WHAT YOU NEED TO DO – Your reply should be a single number, the count of lines in the records that contain the string "灵均投资".

Items from a dataset:
____________
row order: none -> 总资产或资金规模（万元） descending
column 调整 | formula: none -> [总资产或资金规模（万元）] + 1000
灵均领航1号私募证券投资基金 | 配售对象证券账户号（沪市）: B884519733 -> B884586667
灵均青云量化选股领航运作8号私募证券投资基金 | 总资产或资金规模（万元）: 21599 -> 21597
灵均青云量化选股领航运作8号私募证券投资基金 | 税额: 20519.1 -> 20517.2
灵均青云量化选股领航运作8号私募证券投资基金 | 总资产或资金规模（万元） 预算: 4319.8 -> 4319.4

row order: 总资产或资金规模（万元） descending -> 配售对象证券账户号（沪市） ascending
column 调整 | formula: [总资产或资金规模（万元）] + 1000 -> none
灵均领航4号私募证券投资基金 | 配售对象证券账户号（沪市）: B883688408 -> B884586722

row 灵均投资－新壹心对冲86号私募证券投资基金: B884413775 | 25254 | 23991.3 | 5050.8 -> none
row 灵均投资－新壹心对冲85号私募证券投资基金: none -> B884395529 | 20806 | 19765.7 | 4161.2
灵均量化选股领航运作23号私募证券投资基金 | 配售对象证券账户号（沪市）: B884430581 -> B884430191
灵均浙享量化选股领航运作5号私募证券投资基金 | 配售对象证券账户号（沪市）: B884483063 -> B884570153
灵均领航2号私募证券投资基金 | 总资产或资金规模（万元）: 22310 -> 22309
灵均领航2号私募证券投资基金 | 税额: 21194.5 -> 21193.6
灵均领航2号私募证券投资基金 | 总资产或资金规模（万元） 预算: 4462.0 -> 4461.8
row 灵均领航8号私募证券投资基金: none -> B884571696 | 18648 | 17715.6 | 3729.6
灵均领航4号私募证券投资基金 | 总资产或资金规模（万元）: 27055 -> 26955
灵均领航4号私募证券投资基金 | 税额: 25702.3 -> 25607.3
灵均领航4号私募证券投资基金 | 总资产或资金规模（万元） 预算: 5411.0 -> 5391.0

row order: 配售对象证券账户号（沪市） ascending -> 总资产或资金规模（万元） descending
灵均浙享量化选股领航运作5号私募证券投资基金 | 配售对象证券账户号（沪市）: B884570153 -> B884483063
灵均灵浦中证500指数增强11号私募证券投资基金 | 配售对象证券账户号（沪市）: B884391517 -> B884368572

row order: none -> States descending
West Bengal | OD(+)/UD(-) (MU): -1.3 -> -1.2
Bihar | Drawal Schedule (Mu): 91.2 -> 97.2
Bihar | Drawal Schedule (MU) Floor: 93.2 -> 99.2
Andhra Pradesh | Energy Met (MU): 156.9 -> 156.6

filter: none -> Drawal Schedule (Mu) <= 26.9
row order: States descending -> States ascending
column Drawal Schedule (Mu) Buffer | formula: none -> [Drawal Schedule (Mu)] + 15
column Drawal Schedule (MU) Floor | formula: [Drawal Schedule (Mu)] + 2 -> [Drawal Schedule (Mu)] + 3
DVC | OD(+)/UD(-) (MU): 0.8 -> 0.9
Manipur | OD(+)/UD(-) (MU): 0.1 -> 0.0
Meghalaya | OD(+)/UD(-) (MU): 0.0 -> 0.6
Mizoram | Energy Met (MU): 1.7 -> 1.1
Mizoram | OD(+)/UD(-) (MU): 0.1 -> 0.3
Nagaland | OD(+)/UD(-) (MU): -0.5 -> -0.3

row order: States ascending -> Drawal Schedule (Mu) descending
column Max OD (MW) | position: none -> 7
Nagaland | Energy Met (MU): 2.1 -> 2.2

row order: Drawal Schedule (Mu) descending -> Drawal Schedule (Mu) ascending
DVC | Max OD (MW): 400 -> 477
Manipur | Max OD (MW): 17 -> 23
____________
SOLUTION TO THE EXERCISE – 2